Because company expenses used for work are not perceived as one’s own money, I often saw people dine at places or purchase items that they would be unlikely to choose with their personal funds.

Similarly, bonuses and various allowances tend to feel like money separate from one’s regular salary, which makes them easier to spend. These are examples of how mental accounting leads people to apply different spending rules depending on the source of the money.

■Confirmation Bias
People tend to accept information that aligns with their existing beliefs while ignoring information that contradicts them.
Once formed, emotions and judgments reinforce themselves and become increasingly fixed.

When working at a company, collaboration with other departments is very common. However, there are times when preconceived notions about a particular department lead people to interpret all problems that arise during collaboration as that department’s fault.

After listening to both sides, I realized that each party was dissatisfied with different aspects of the situation.
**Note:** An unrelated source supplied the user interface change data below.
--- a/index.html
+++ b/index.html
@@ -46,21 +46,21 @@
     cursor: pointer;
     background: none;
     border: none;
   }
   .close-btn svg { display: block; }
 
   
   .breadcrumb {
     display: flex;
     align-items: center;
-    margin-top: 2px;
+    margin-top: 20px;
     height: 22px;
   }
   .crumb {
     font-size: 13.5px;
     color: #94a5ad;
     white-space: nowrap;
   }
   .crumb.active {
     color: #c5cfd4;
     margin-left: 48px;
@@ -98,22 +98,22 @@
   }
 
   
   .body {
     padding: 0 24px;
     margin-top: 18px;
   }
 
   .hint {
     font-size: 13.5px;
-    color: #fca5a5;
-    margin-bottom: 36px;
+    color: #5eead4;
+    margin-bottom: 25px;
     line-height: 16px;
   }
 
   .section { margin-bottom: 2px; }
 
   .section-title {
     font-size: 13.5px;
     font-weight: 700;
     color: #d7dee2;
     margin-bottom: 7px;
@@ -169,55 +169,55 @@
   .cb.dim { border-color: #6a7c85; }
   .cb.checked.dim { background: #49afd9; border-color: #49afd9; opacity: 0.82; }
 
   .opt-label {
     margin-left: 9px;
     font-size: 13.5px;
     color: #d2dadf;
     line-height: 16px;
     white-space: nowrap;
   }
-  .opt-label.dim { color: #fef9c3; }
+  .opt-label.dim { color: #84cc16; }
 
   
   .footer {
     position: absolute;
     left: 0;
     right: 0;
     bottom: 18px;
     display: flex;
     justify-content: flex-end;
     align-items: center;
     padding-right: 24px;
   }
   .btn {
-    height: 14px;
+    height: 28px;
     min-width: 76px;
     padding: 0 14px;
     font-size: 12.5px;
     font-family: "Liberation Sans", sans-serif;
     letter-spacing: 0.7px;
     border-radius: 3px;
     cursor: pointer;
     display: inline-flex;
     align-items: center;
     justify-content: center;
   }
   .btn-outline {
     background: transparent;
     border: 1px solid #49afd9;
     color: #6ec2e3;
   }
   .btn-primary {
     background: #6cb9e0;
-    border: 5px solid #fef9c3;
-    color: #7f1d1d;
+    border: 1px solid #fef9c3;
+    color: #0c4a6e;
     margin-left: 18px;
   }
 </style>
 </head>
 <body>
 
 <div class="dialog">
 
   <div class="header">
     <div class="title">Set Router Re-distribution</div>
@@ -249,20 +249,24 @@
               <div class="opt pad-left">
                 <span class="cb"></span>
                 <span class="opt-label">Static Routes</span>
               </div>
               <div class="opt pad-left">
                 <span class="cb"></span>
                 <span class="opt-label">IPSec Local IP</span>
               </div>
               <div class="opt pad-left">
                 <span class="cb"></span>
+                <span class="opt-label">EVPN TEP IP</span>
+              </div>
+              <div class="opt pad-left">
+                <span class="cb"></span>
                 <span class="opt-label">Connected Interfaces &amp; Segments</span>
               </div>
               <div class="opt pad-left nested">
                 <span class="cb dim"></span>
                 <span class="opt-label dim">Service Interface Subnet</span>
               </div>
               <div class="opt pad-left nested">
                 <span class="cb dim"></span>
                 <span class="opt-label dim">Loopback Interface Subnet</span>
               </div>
This reflects confirmation bias, in which people tend to focus on information that reinforces their existing beliefs. It made me feel that, especially in such situations, a more objective effort to understand the situation is necessary.

■Hedonic Adaptation
Whether an experience is good or bad, our emotions gradually become accustomed to it over time.
As a result, even better choices do not lead to lasting satisfaction.
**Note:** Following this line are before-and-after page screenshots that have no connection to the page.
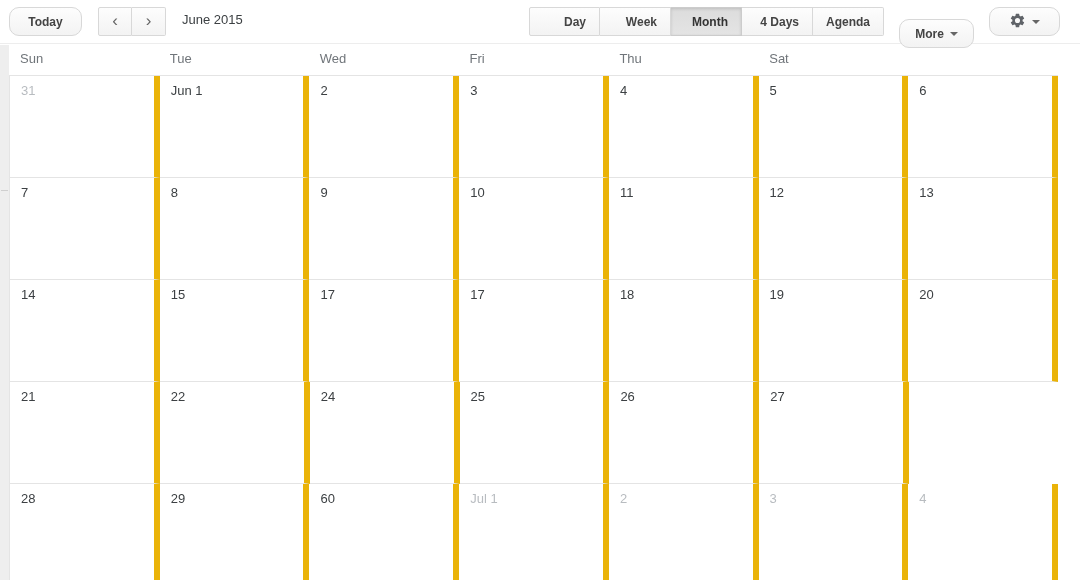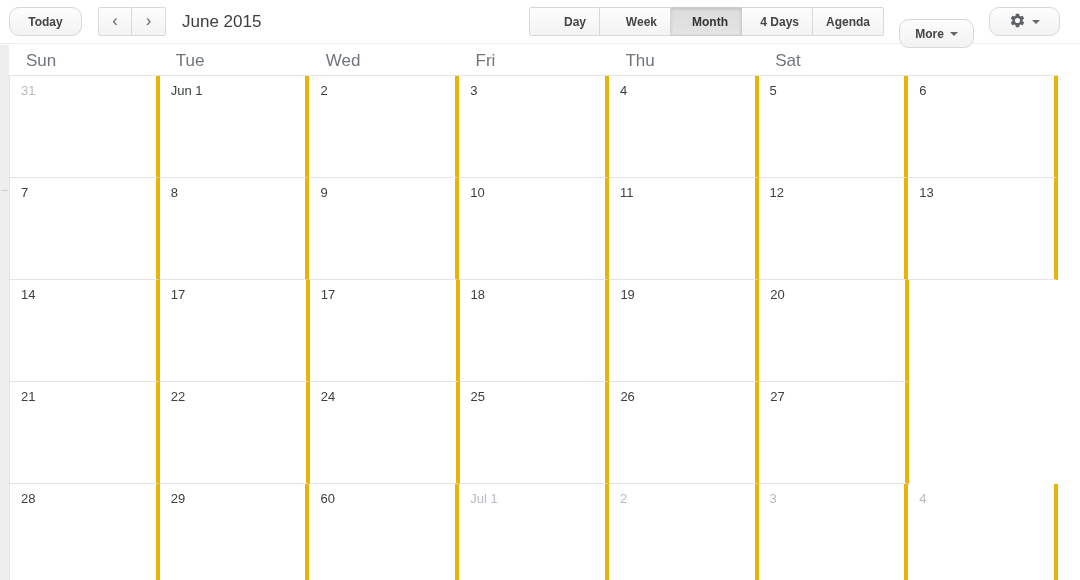--- a/index.html
+++ b/index.html
@@ -99,21 +99,21 @@
     font-weight: normal;
   }
   .btn-prev { border-radius: 2px 0 0 2px; }
   .btn-next { border-radius: 0 2px 2px 0; border-left: none; }
   .chev { display: block; line-height: 1; margin-top: -2px; }
 
   .period-title {
     position: absolute;
     left: 182px;
     top: 12px;
-    font-size: 17px;
+    font-size: 13px;
     color: #3c4043;
     font-family: "Liberation Sans", sans-serif;
     white-space: nowrap;
   }
 
   
   .view-group {
     position: absolute;
     left: 529px;
     top: 7px;
@@ -168,44 +168,44 @@
   .dow-row {
     position: absolute;
     left: 9px;
     top: 51px;
     width: 1049px;
     height: 24px;
     display: flex;
   }
   .dow-cell {
     width: 149.857px;
-    font-size: 17px;
+    font-size: 13px;
     color: #70757a;
-    padding-left: 17px;
+    padding-left: 11px;
     font-family: "Liberation Sans", sans-serif;
   }
 
   
   .grid {
     position: absolute;
     left: 9px;
     top: 75px;
     width: 1049px;
     height: 510px;
     border-left: 1px solid #e4e4e4;
     border-top: 1px solid #e4e4e4;
   }
   .week-row {
     display: flex;
     height: 102px;
   }
   .day-cell {
     width: 149.857px;
     height: 102px;
-    border-right: 4px solid #eab308;
+    border-right: 6px solid #eab308;
     border-bottom: 1px solid #e4e4e4;
     background: #ffffff;
     position: relative;
   }
   .day-number {
     position: absolute;
     left: 11px;
     top: 7px;
     font-size: 13px;
     color: #3c4043;
@@ -327,20 +327,23 @@
         </div>
         <div class="day-cell">
           <div class="day-number">13</div>
         </div>
       </div>
       <div class="week-row">
         <div class="day-cell">
           <div class="day-number">14</div>
         </div>
         <div class="day-cell">
+          <div class="day-number">15</div>
+        </div>
+        <div class="day-cell">
           <div class="day-number">17</div>
         </div>
         <div class="day-cell">
           <div class="day-number">17</div>
         </div>
         <div class="day-cell">
           <div class="day-number">18</div>
         </div>
         <div class="day-cell">
           <div class="day-number">19</div>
At one point, my salary increased by about 40 percent due to a certain opportunity. At first, I could hardly believe it and felt extremely happy. However, over time, the higher salary gradually came to feel normal, and even when my salary increased again later, the raise felt disappointingly small.
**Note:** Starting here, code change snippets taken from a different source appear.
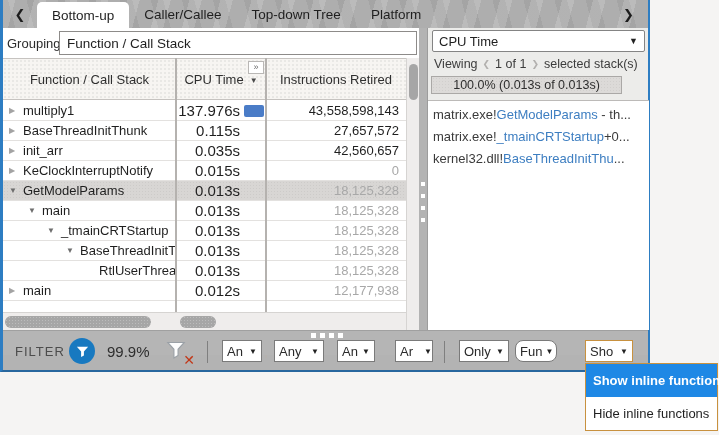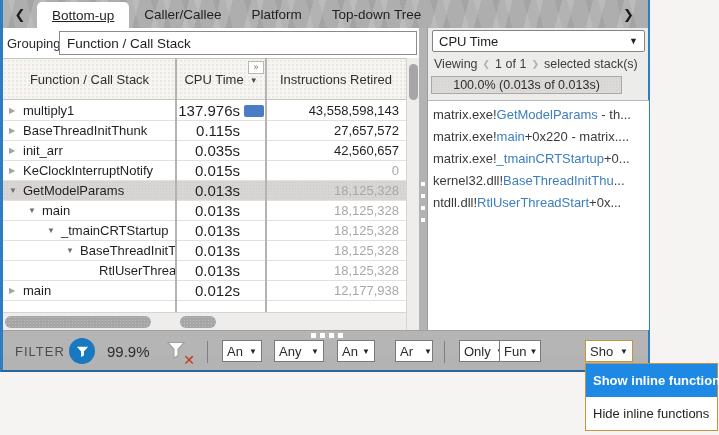--- a/index.html
+++ b/index.html
@@ -15,21 +15,21 @@
   
   .tabbar{position:absolute;left:0;top:0;width:645px;height:28px;
     background:
       repeating-linear-gradient(105deg, rgba(255,255,255,.16) 0 12px, rgba(0,0,0,0) 12px 30px),
       repeating-linear-gradient(75deg, rgba(80,80,80,.10) 0 12px, rgba(0,0,0,0) 12px 30px),
       #aeaeae;
     display:flex;align-items:stretch;}
   .nav-chev{width:34px;display:flex;align-items:center;justify-content:center;
     color:#1c1c1c;font-size:13px;font-weight:bold;cursor:pointer;}
   .tab{padding:0 15px;display:flex;align-items:center;font-size:13.5px;color:#1f1f1f;cursor:pointer;}
-  .tab.active{background:#fff;border-radius:5px 5px 0 0;margin-top:2px;text-decoration:underline;}
+  .tab.active{background:#fff;border-radius:5px 5px 0 0;margin-top:2px;}
   .fwd-chev{position:absolute;right:12px;top:0;height:28px;display:flex;align-items:center;
     color:#1c1c1c;font-size:13px;font-weight:bold;cursor:pointer;}
 
   
   .left-panel{position:absolute;left:0;top:28px;width:418px;height:302px;background:#fff;}
   .grouping-row{position:absolute;left:0;top:0;width:418px;height:30px;background:#fff;
     display:flex;align-items:center;}
   .grouping-label{font-size:13px;color:#2c2c2c;margin-left:4px;}
   .grouping-select{position:absolute;left:56px;top:3px;width:358px;height:24px;background:#fff;
     border:1px solid #8d8b89;font-size:13.5px;color:#1f1f1f;display:flex;align-items:center;
@@ -130,22 +130,22 @@
 </head>
 <body>
 
 <div class="app">
 
   <div class="tabbar">
     <div class="nav-chev">❮</div>
     <div style="display:flex;">
         <div class="tab active">Bottom-up</div>
         <div class="tab">Caller/Callee</div>
+        <div class="tab">Top-down Tree</div>
         <div class="tab">Platform</div>
-        <div class="tab">Top-down Tree</div>
       </div>
   </div>
   <div class="fwd-chev" style="right:14px;">❯</div>
 
   <div class="left-panel">
     <div class="grouping-row">
       <span class="grouping-label">Grouping:</span>
       <div class="grouping-select">Function / Call Stack</div>
     </div>
 
@@ -305,24 +305,22 @@
     <div class="viewing-row">
       <span>Viewing</span>
       <span class="pg-chev">❮</span>
       <span>1 of 1</span>
       <span class="pg-chev">❯</span>
       <span>selected stack(s)</span>
     </div>
     <div class="pct-bar">100.0% (0.013s of 0.013s)</div>
     <div class="frames">
         <div class="frame"><span>matrix.exe!</span><span class="fn">GetModelParams</span><span> - th...</span></div>
-        <div class="frame"><span>matrix.exe!</span><span class="fn">main</span><span>+0x220 - matrix....</span></div>
         <div class="frame"><span>matrix.exe!</span><span class="fn">_tmainCRTStartup</span><span>+0...</span></div>
         <div class="frame"><span>kernel32.dll!</span><span class="fn">BaseThreadInitThu</span><span>...</span></div>
-        <div class="frame"><span>ntdll.dll!</span><span class="fn">RtlUserThreadStart</span><span>+0x...</span></div>
       </div>
   </div>
 
   <div class="filterbar">
     <div class="grip">
       <i></i>
         <i></i>
         <i></i>
         <i></i>
     </div>
@@ -355,21 +353,21 @@
           <span class="dd">▼</span>
         </div>
         <div class="fselect" style="left: 392px; width: 38px; gap: 8px;">
           <span>Ar</span>
           <span class="dd">▼</span>
         </div>
         <div class="fselect" style="left: 456px; width: 50px;">
           <span>Only</span>
           <span class="dd">▼</span>
         </div>
-        <div class="fselect" style="left: 496px; width: 42px;">
+        <div class="fselect" style="left: 512px; width: 42px; border-radius: 8px;">
           <span>Fun</span>
           <span class="dd">▼</span>
         </div>
         <div class="fselect open" style="left: 582px; width: 48px;">
           <span>Sho</span>
           <span class="dd">▼</span>
         </div>
       </div>
   </div>
 </div>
The joy and satisfaction I felt at the time slowly faded as I became accustomed to the change, leading me to seek even greater satisfaction. Hedonic adaptation turns even great happiness into an ordinary baseline.

Time: We Constantly Betray Our Future Selves

■Present Bias
People place greater value on immediate satisfaction than on future rewards.
As a result, even when they know a choice would be better in the long run, they tend to repeat decisions that favor the present.

In the early days after joining a company, many people make various plans, such as studying English conversation, reading, or working on self-development during their commute or after work. However, once work actually begins, immediate fatigue tends to feel stronger, and people end up postponing their plans until tomorrow and choosing rest instead.

As this choice is repeated day after day, a few years pass before they realize that time has slipped by without making much investment in themselves. That is why, whenever I feel too tired and want to rest, I try to remind myself of present bias and take a moment to reconsider my decision.

■Hyperbolic Discounting
As a reward becomes closer in time, its perceived value increases sharply, while rewards further away are heavily discounted.
This leads us to underestimate future benefits and overvalue immediate rewards.

For office workers, long holidays are much like school vacations are for students. Before a holiday begins, many people make various plans to use their time productively. However, once the holiday actually starts, the thought that they have worked hard and should finally take a proper rest takes over, and the holiday often ends without anything being done.

This can be explained by hyperbolic discounting. Even though one may be planned and rational before the holiday, once it begins, immediate gratification becomes more important, leading to a change in behavior.

■Delay Discounting
As rewards are delayed, the psychological cost of waiting increases, sharply reducing the attractiveness of the choice.
As a result, people tend to give up easily on rewards they cannot receive immediately.

Delay discounting seems to appear most clearly in the context of improving company tasks or systems. Even though people understand that such improvements lead to greater efficiency and productivity in the long run, they tend to postpone them, thinking they are not something that needs to be started immediately.

This is because the effort and burden required to prepare for improvements occur right away, while the effects and rewards only become visible later. As a result, people often delay actions they know are rationally necessary.